INPUT FOR THIS TASK:
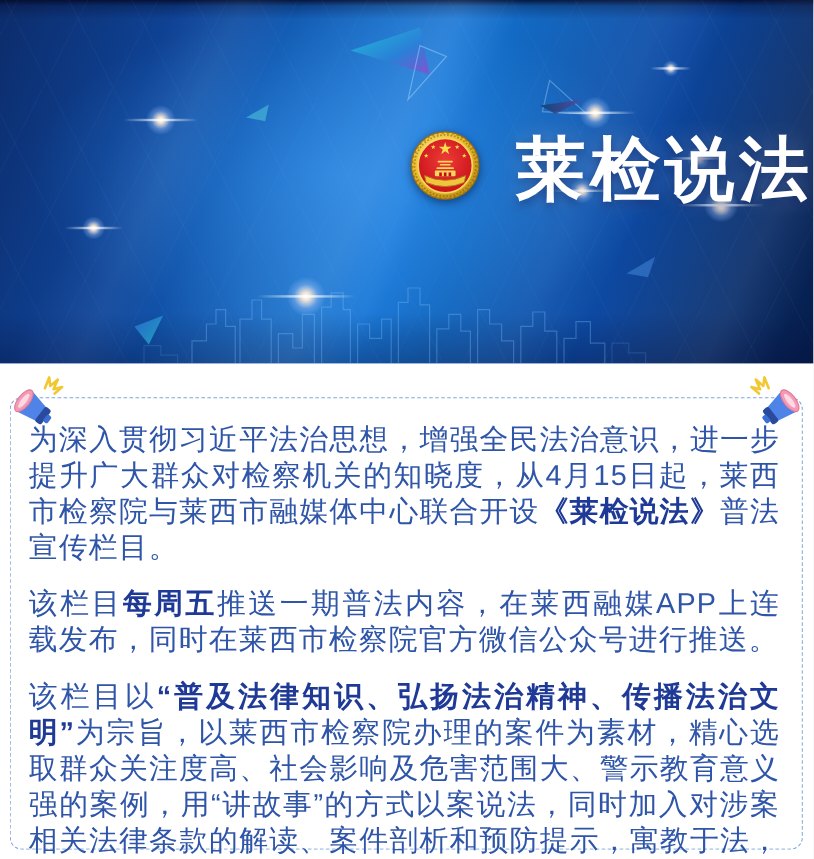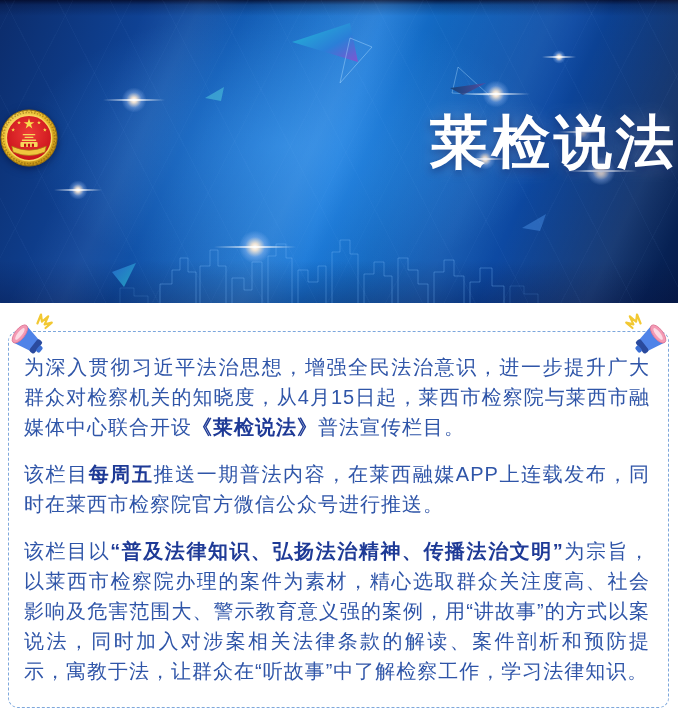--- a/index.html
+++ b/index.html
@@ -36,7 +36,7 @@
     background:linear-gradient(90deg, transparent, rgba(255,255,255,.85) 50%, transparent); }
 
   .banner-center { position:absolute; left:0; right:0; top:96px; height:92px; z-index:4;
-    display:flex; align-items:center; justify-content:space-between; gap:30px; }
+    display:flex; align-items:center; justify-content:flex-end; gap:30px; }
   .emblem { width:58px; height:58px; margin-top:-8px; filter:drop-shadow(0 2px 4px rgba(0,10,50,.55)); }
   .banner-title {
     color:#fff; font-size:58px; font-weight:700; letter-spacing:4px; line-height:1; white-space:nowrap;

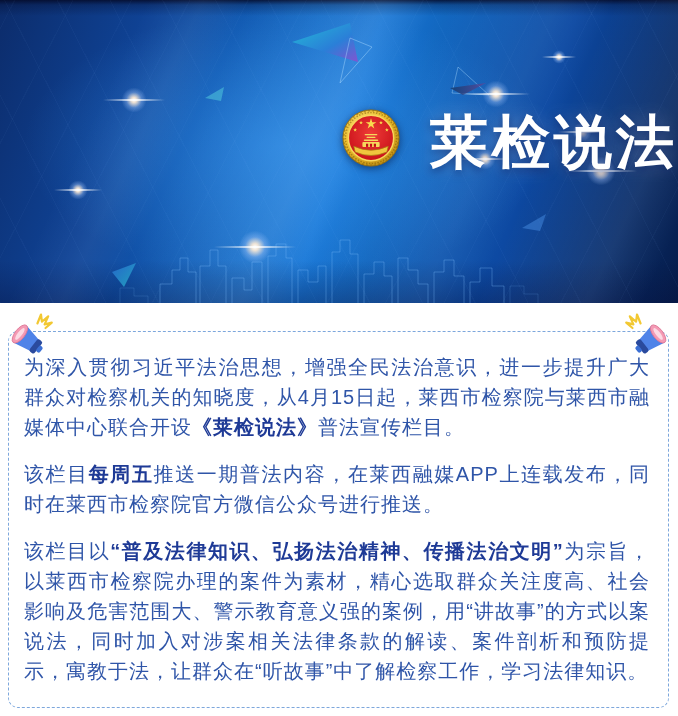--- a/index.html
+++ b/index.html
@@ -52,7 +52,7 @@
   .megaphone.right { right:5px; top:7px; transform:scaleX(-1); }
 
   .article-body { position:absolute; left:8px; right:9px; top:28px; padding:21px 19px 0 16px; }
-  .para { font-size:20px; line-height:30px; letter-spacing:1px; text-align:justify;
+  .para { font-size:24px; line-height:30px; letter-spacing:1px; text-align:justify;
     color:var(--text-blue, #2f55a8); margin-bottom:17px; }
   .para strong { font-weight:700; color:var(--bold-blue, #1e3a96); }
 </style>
* * *
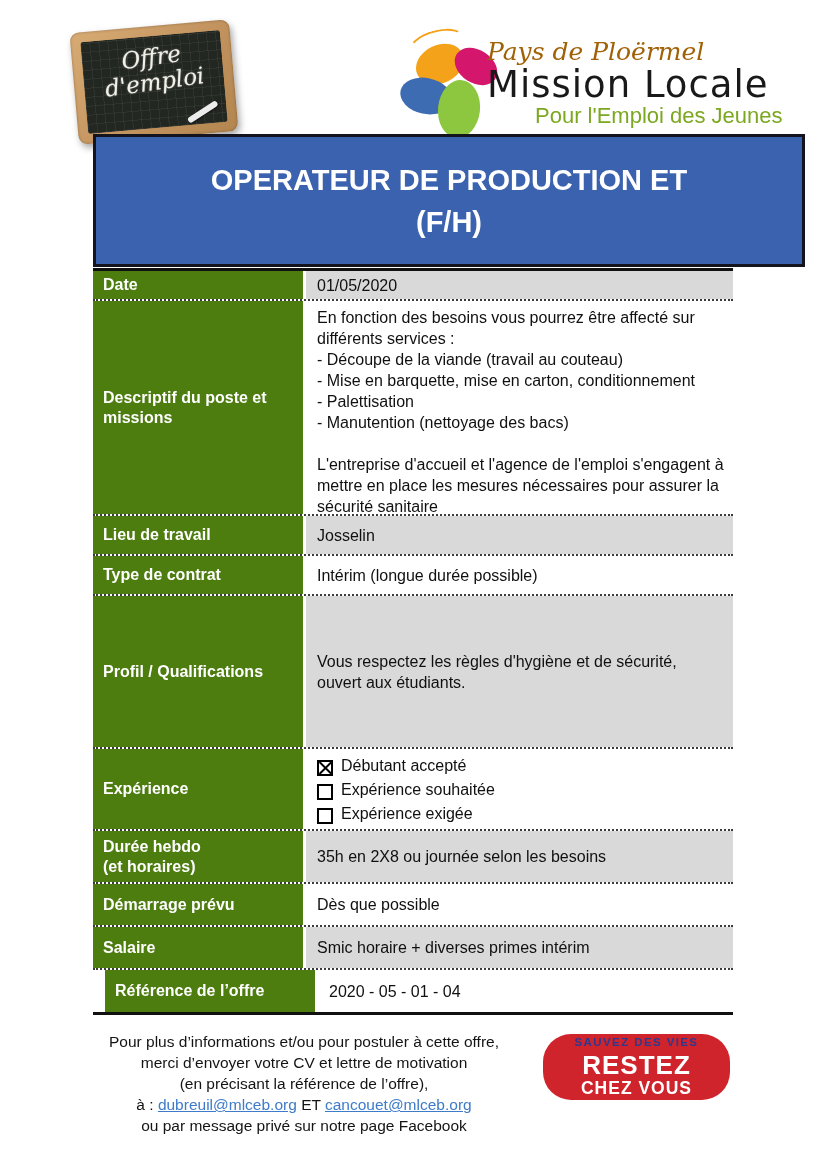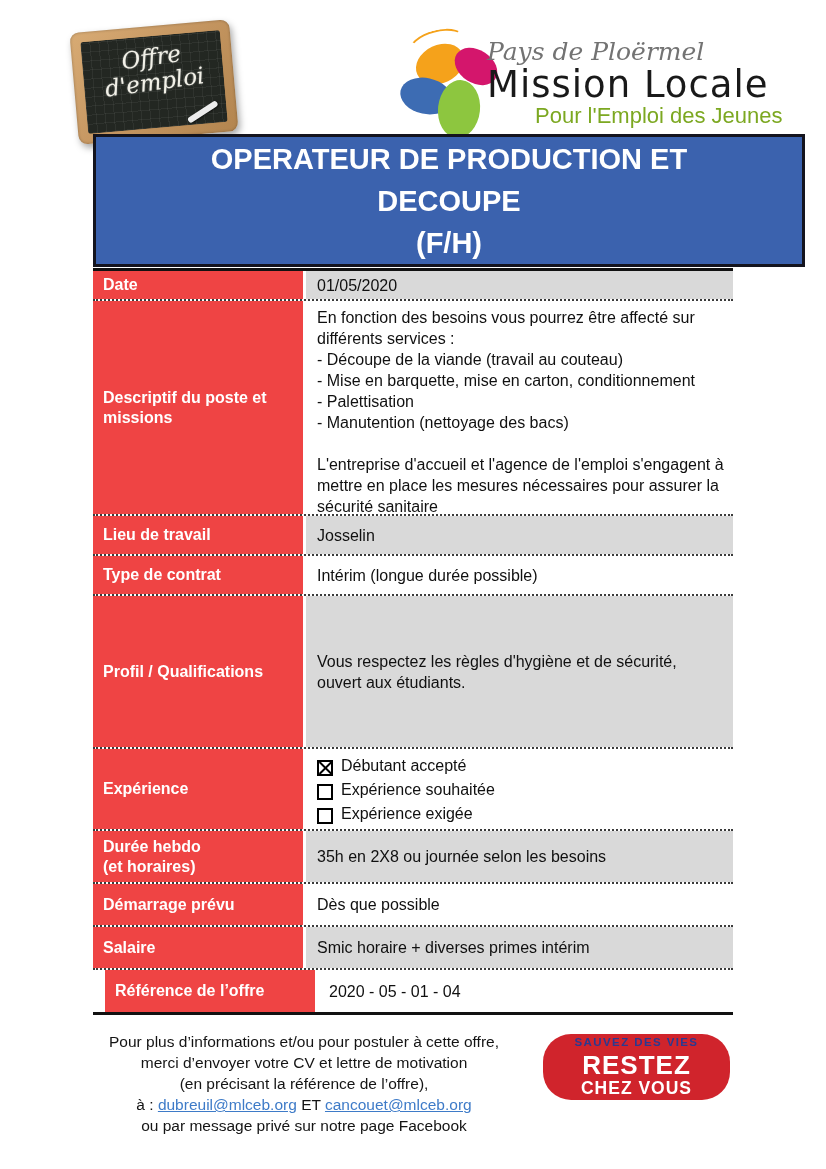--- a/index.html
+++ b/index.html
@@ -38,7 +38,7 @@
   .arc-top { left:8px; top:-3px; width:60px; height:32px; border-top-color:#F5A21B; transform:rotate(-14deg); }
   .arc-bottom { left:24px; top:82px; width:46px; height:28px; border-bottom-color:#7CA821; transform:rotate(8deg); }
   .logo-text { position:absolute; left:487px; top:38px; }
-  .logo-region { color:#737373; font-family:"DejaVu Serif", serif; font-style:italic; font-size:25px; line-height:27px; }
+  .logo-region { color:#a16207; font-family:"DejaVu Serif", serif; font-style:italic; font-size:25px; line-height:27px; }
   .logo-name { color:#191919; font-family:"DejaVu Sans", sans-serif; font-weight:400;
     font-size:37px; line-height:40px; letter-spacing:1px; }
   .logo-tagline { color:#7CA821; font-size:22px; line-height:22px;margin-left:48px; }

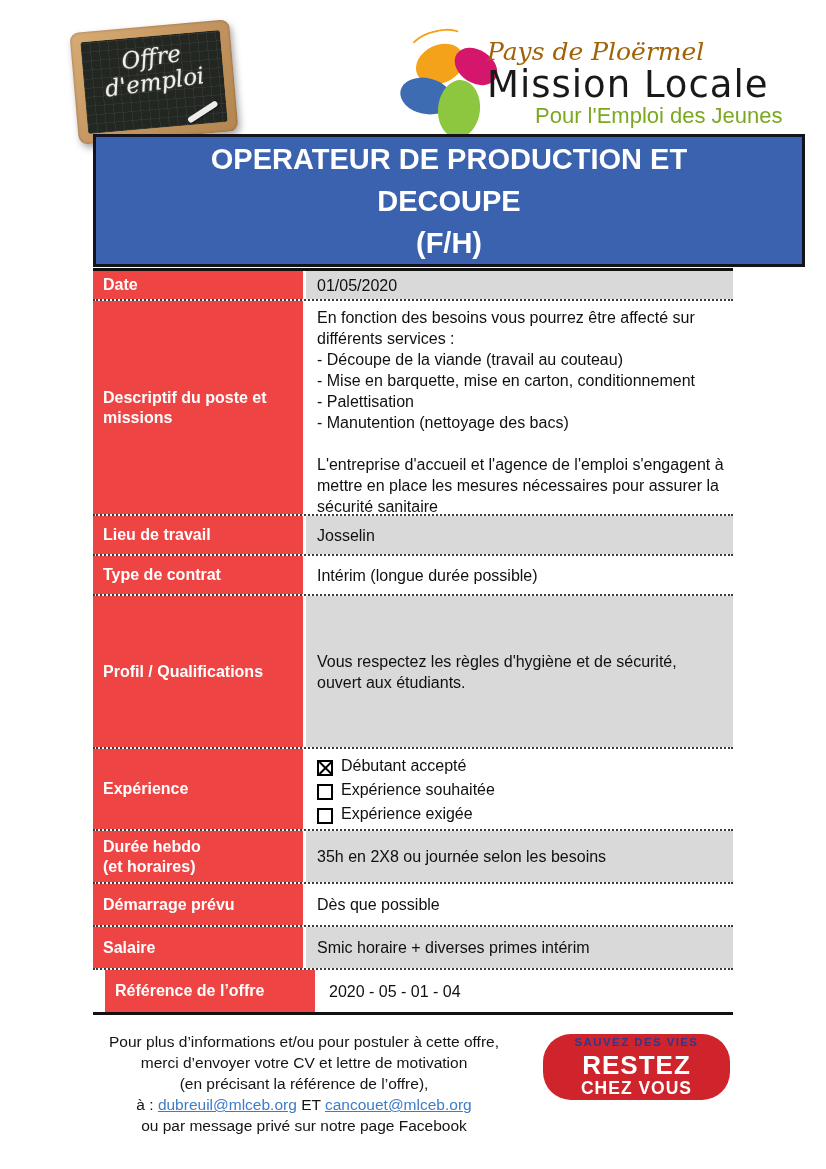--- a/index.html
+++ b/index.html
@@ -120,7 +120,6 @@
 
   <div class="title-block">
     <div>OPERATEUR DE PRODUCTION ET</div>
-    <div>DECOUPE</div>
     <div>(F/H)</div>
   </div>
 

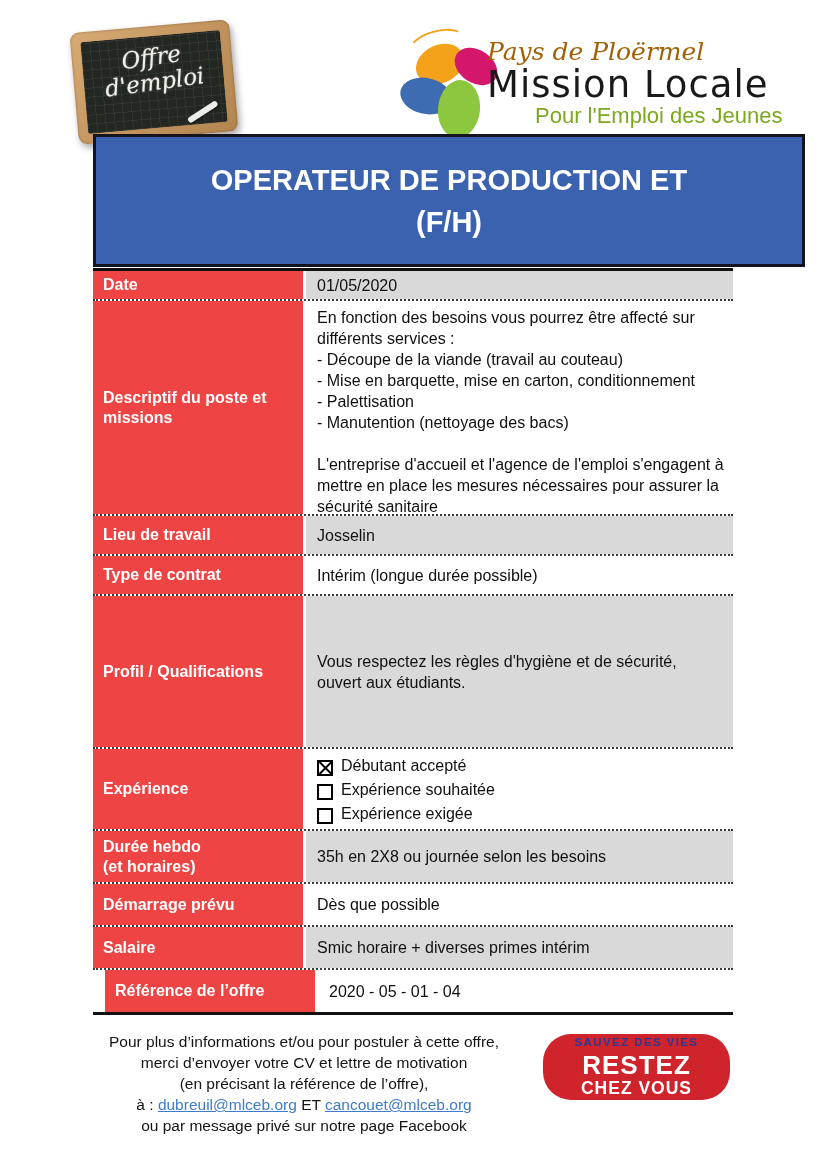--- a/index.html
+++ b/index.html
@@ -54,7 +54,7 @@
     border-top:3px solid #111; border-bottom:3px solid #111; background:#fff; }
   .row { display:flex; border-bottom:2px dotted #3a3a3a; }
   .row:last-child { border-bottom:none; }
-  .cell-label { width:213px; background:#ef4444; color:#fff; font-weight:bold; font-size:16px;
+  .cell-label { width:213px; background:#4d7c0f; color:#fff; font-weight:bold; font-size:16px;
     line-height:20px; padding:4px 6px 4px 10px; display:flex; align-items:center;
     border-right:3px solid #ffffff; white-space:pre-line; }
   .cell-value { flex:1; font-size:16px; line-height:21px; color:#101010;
--
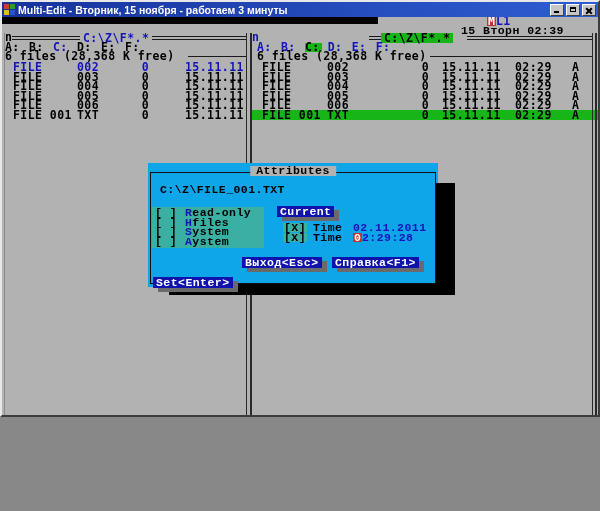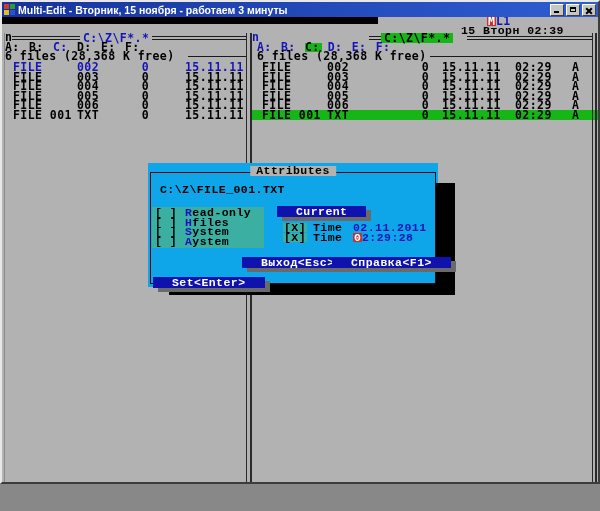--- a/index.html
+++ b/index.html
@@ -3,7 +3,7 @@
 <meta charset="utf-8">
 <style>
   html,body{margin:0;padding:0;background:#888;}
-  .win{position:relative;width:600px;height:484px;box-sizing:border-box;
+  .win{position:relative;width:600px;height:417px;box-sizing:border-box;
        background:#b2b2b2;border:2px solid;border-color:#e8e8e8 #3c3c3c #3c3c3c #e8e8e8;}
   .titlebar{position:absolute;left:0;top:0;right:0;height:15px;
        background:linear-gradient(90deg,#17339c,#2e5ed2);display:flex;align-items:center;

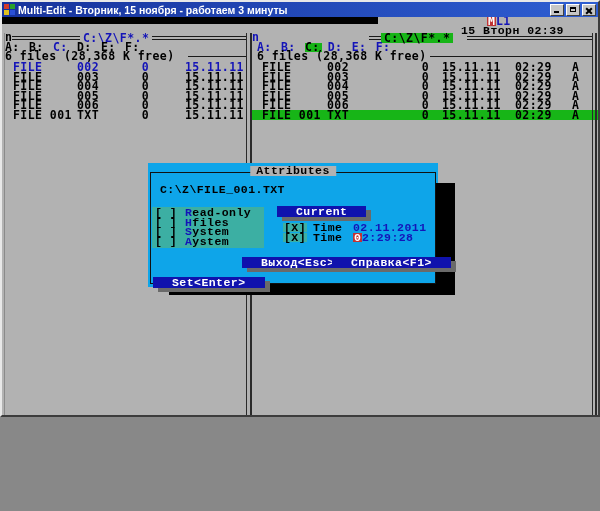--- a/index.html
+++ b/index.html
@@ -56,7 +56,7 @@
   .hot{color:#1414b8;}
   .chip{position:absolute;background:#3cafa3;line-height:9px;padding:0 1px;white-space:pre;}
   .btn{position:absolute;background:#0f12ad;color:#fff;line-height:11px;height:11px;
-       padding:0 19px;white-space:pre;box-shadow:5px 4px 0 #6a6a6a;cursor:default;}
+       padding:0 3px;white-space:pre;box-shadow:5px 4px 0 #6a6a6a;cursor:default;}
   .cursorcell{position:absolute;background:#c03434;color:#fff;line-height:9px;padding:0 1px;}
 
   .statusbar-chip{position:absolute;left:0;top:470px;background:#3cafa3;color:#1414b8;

WHAT YOU ARE ASKED TO DO: Copy every line of the listing containing the string "para".

RESULT OF THE EXERCISE:
-  .para { font-size:20px; line-height:30px; letter-spacing:1px; text-align:justify;
+  .para { font-size:24px; line-height:30px; letter-spacing:1px; text-align:justify;
   .para strong { font-weight:700; color:var(--bold-blue, #1e3a96); }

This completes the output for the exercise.